La légende est rapportée par la plume de l'écrivain Marcelle ADAM, romancière qui posséda Manou de Maldapour, deuxième Birman ayant été reconnu en Europe, vers 1926.
Cette légende comme toutes les légendes n'a sans doute qu'une petite part de vrai, mais nous continuons à rêver...
En ces temps là, (au XVIII siècle), dans le temple de Lao-Tsun, bâti sur les flancs du mont Lugh, près du lac Incaougji (région désertique de l'Inde, actuellement en Myanmar), vivait en prières le vénérable Kittah Mun-Ha, le Grand Lama précieux, dont la vie était consacrée au Dieu Song-Hio, et à la contemplation de Tsun-Kyankse, la déesse aux yeux de saphir, celle qui préside à la transmutation des âmes et permet à un kittah de revivre dans un animal sacré avant d'atteindre la perfection totale.
Auprès de lui méditait Sinh, son cher Oracle, un chat tout blanc dont les yeux étaient jaune d’or comme la barbe de son maître, Sinh, le chat conseiller dont les oreilles, le nez, la queue et les pattes étaient de la couleur du sol, marque de l’impureté de tout ce qui touche à la terre.
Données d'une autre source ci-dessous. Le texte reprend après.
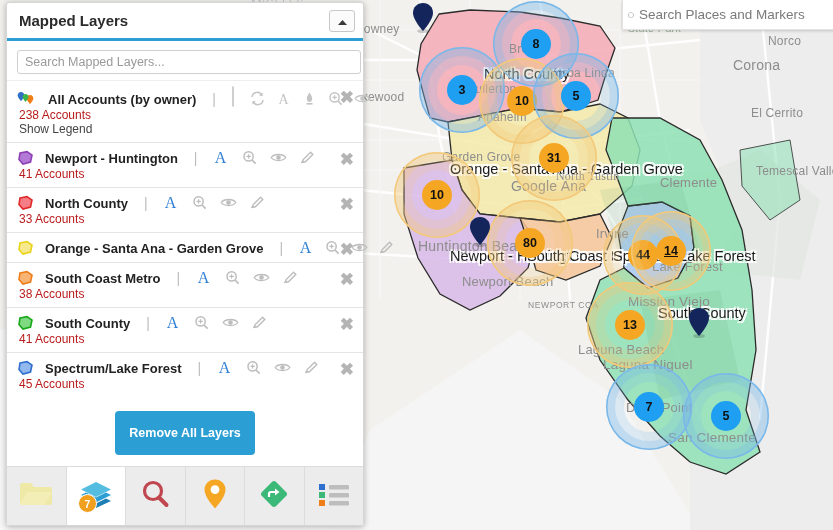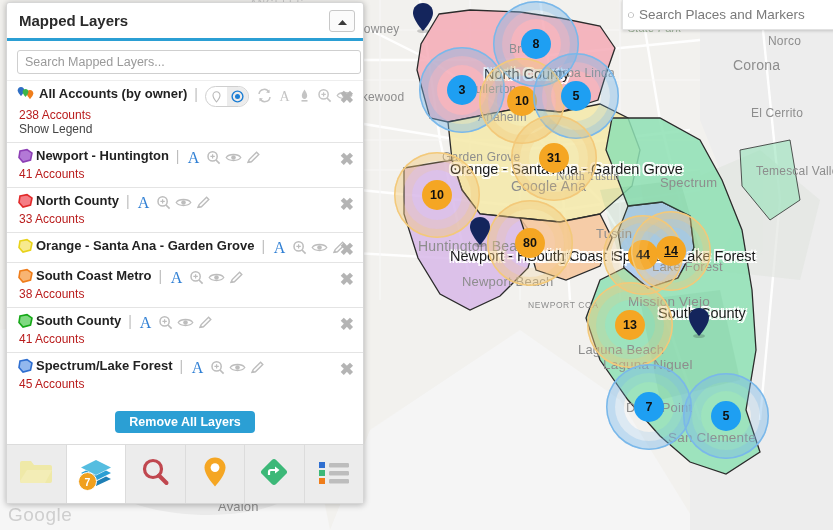"All Accounts (by owner)" .layer-row { align-items: flex-start -> flex-end; gap: 2px -> 11px }
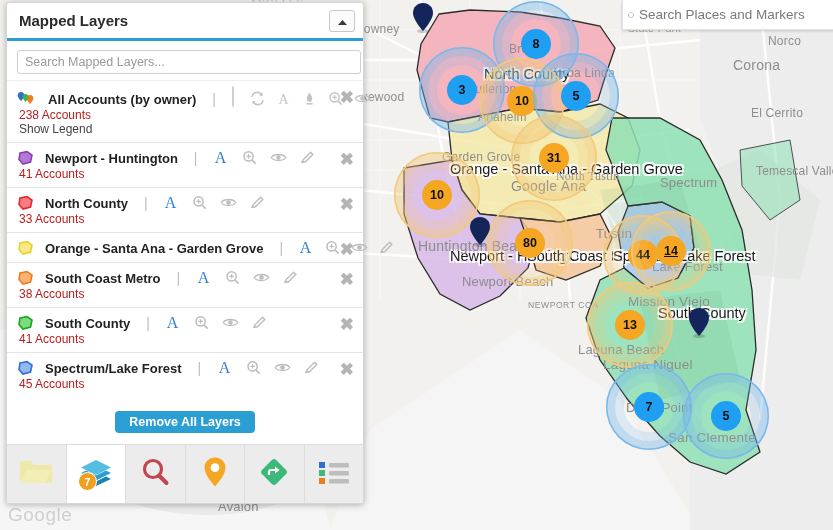"Spectrum" div.map-label { text: Spectrum -> Clemente }
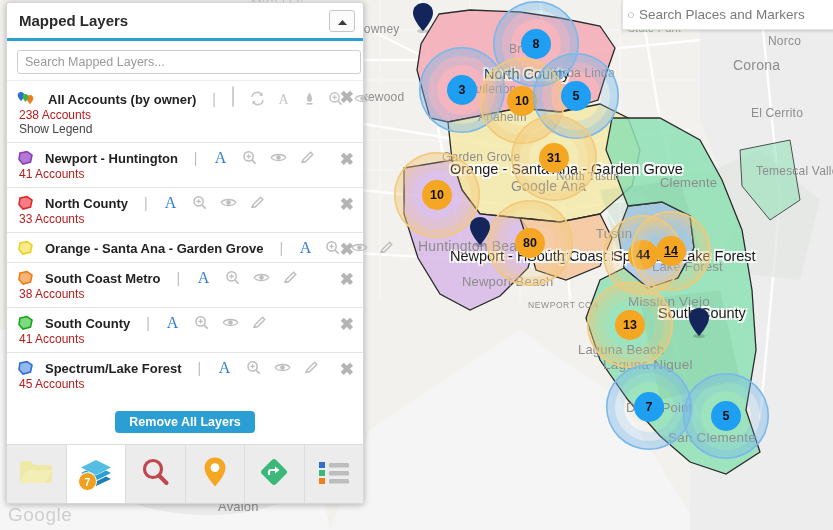"Tustin" div.map-label { text: Tustin -> Irvine }
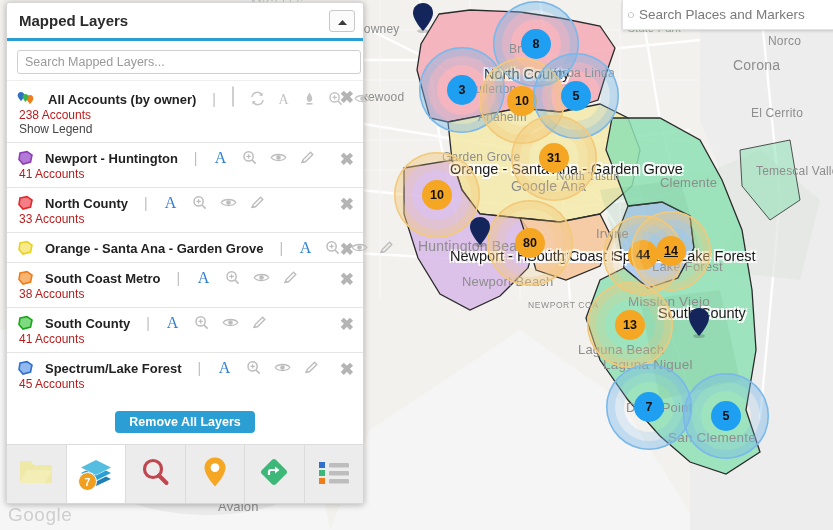"Remove All Layers" .remove-btn { padding: 4px 14px -> 15px 14px }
Or un soir, comme la lune malveillante avait permis aux Phoums (Thaïs) maudits de s’approcher de l’enceinte sacrée, le Grand Prêtre Mun-Ha, sans cesser ses prières, entra doucement dans la mort, son chat divin à ses côtés, sous les yeux de tous les Kittahs accablés.
C’est alors que se produisit le miracle unique... la transmutation immédiat: d’un bond Sinh se jucha sur la tête affaissée de son maître et resta figé devant la statue de la déesse. On vit les poils hérissés de son échine devenir soudain couleur d’or et ses yeux devinrent bleus, immenses et profonds saphirs, pareils aux yeux de la déesse. Et, comme il tournait doucement les yeux vers la porte du Sud, ses quatre pattes brunes qui touchaient le crâne vénérable devinrent d’un blanc éclatant, du bout des ongles jusqu’à la naissance des doigts.
Sur le regard de Sinh, les Kittahs poussés par une force invincible se précipitèrent pour fermer les lourdes porte de bronze.
Le Temple était sauvé de la profanation et du pillage. Sinh n’avait pas quitté son maître, refusant toute nourriture. Il mourut sept jours après emportant vers Tsun-Kyankse l’âme de Mun-Ha, trop parfaite désormais pour la Terre.
Sept jours après la mort de Sinh, les prêtres assemblés pour décider de la succession de Mun-Ha virent arriver en troupe lente les cent chats du temple qui, ô merveille, avaient subi la même transformation que leur chef: leurs pattes étaient gantées de blanc et les topazes de leurs yeux s’étaient muées en saphir. Silencieux et solennels, ils entourèrent Ligoa, le plus jeune des Kittahs, désignant ainsi la volonté des ancêtres réincarnés et de la déesse aux yeux de saphir.
"Lorsque meurt un Chat Sacré au temple de Lao Tsun, précise la conteuse, c’est l’âme d’un Kittah qui reprend à jamais sa place auprès de Mun-Ha, au paradis de Song-Hio. Malheur à celui qui hâte la fin d’une de ces bêtes merveilleuses, il souffrira des plus cruels tourments."
Des gens plus prosaïques vous diront que ce chat est né en France d’un croisement entre un Siamois, un Angora et un Persan ou quelque chose du genre. On ne le saura jamais, mais veut-on vraiment le savoir?